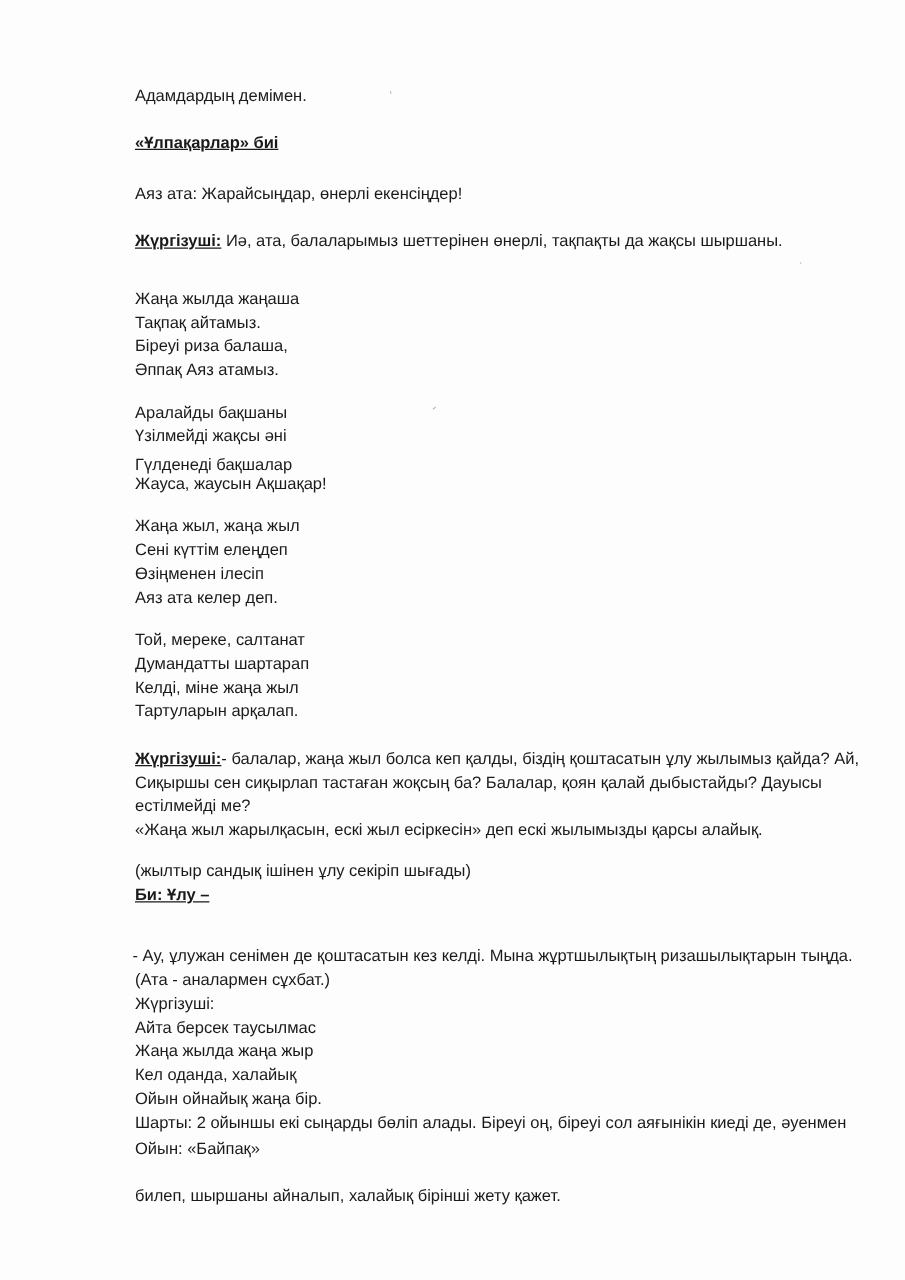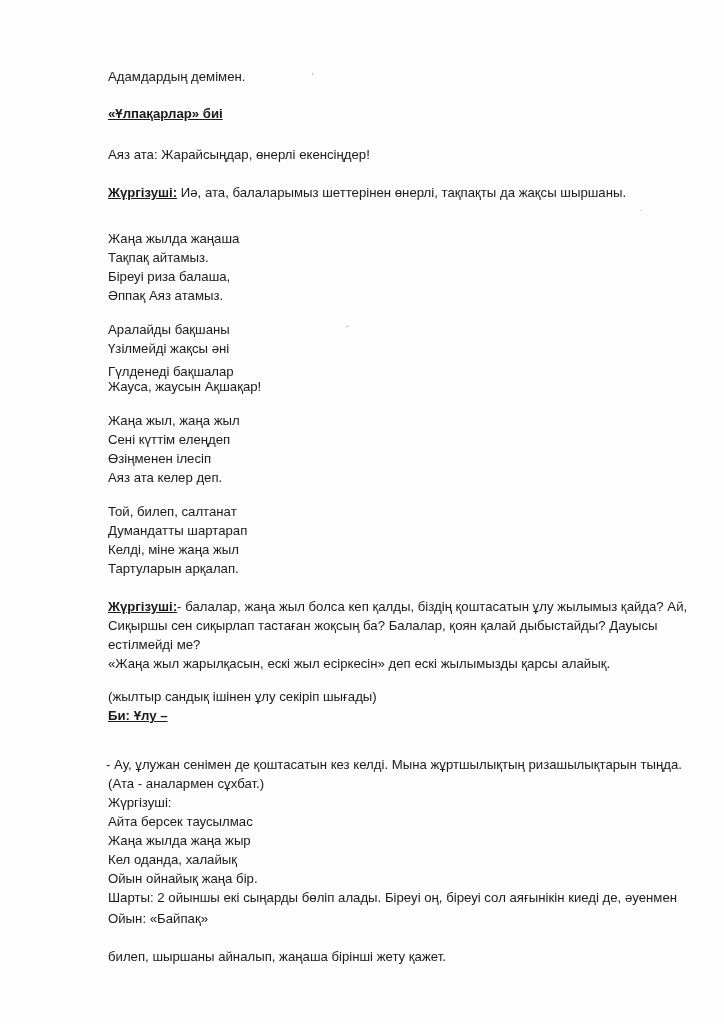--- a/index.html
+++ b/index.html
@@ -28,21 +28,21 @@
   <div class="ln" style="top:322px">Аралайды бақшаны</div>
   <div class="ln" style="top:341px">Үзілмейді жақсы әні</div>
   <div class="ln" style="top:364px">Гүлденеді бақшалар</div>
   <div class="ln" style="top:379px">Жауса, жаусын Ақшақар!</div>
 
   <div class="ln" style="top:413px">Жаңа жыл, жаңа жыл</div>
   <div class="ln" style="top:432px">Сені күттім елеңдеп</div>
   <div class="ln" style="top:451px">Өзіңменен ілесіп</div>
   <div class="ln" style="top:470px">Аяз ата келер деп.</div>
 
-  <div class="ln" style="top:504px">Той, билеп, салтанат</div>
+  <div class="ln" style="top:504px">Той, мереке, салтанат</div>
   <div class="ln" style="top:523px">Думандатты шартарап</div>
   <div class="ln" style="top:542px">Келді, міне жаңа жыл</div>
   <div class="ln" style="top:561px">Тартуларын арқалап.</div>
 
   <div class="ln" style="top:599px"><span class="b">Жүргізуші:</span><span>- балалар, жаңа жыл болса кеп қалды, біздің қоштасатын ұлу жылымыз қайда? Ай,</span></div>
   <div class="ln" style="top:618px">Сиқыршы сен сиқырлап тастаған жоқсың ба? Балалар, қоян қалай дыбыстайды? Дауысы</div>
   <div class="ln" style="top:637px">естілмейді ме?</div>
   <div class="ln" style="top:656px">«Жаңа жыл жарылқасын, ескі жыл есіркесін» деп ескі жылымызды қарсы алайық.</div>
 
   <div class="ln" style="top:689px">(жылтыр сандық ішінен ұлу секіріп шығады)</div>
@@ -51,18 +51,18 @@
   <div class="ln" style="top:757px; left:106px">- Ау, ұлужан сенімен де қоштасатын кез келді. Мына жұртшылықтың ризашылықтарын тыңда.</div>
   <div class="ln" style="top:776px">(Ата - аналармен сұхбат.)</div>
   <div class="ln" style="top:795px">Жүргізуші:</div>
   <div class="ln" style="top:814px">Айта берсек таусылмас</div>
   <div class="ln" style="top:833px">Жаңа жылда жаңа жыр</div>
   <div class="ln" style="top:852px">Кел оданда, халайық</div>
   <div class="ln" style="top:871px">Ойын ойнайық жаңа бір.</div>
 
   <div class="ln" style="top:911px">Ойын: «Байпақ»</div>
   <div class="ln" style="top:890px">Шарты: 2 ойыншы екі сыңарды бөліп алады. Біреуі оң, біреуі сол аяғынікін киеді де, әуенмен</div>
-  <div class="ln" style="top:949px">билеп, шыршаны айналып, жаңаша бірінші жету қажет.</div>
+  <div class="ln" style="top:949px">билеп, шыршаны айналып, халайық бірінші жету қажет.</div>
 
   <div class="speck" style="left:312px;top:73px;width:1px;height:2px"></div>
   <div class="speck" style="left:346px;top:326px;width:3px;height:1px;transform:rotate(-35deg)"></div>
   <div class="speck" style="left:640px;top:210px;width:1px;height:1px"></div>
 </div>
 
 </body></html>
::::
In the data above, retype exactly and only the lines between the one holding "жылымызды қарсы алайық.</div>" and the one holding "-51,18 +51,18 @@", inclusive.

   <div class="ln" style="top:656px">«Жаңа жыл жарылқасын, ескі жыл есіркесін» деп ескі жылымызды қарсы алайық.</div>
 
   <div class="ln" style="top:689px">(жылтыр сандық ішінен ұлу секіріп шығады)</div>
@@ -51,18 +51,18 @@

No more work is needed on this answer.